[Before-and-after change records]
==========
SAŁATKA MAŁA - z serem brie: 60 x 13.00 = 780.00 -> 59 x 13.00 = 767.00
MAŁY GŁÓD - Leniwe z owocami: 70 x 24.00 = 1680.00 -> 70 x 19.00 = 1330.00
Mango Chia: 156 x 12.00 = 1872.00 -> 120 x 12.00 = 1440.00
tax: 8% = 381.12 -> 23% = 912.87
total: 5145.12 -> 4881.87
==========
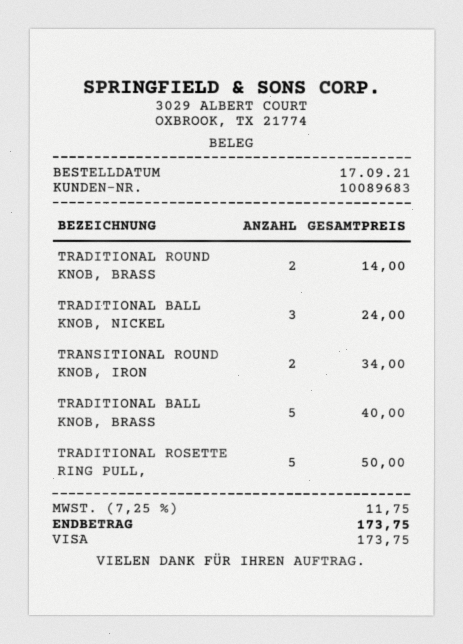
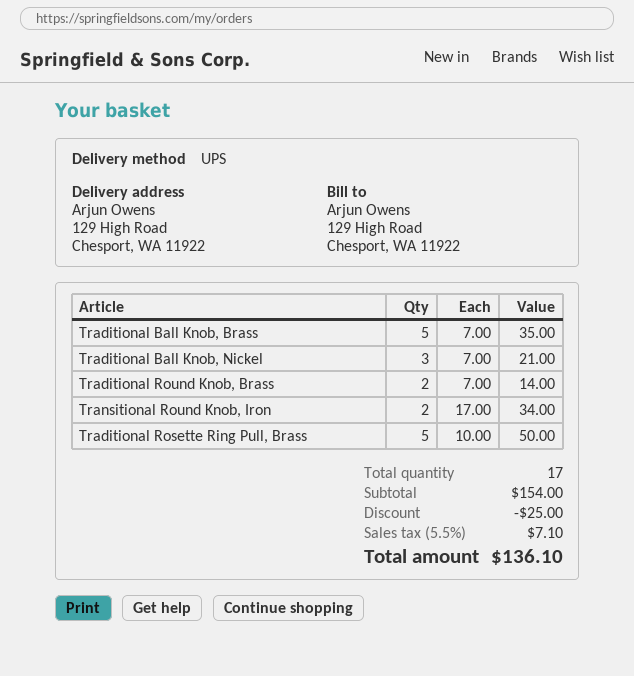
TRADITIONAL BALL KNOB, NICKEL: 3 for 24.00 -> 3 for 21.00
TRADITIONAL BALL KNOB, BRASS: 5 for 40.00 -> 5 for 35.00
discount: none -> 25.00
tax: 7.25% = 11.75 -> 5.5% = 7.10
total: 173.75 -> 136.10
==========
▸ Exercise aim: Among the records, find the lines that contain "KNOB" and copy each of them.

▸ Task output:
TRADITIONAL BALL KNOB, NICKEL: 3 for 24.00 -> 3 for 21.00
TRADITIONAL BALL KNOB, BRASS: 5 for 40.00 -> 5 for 35.00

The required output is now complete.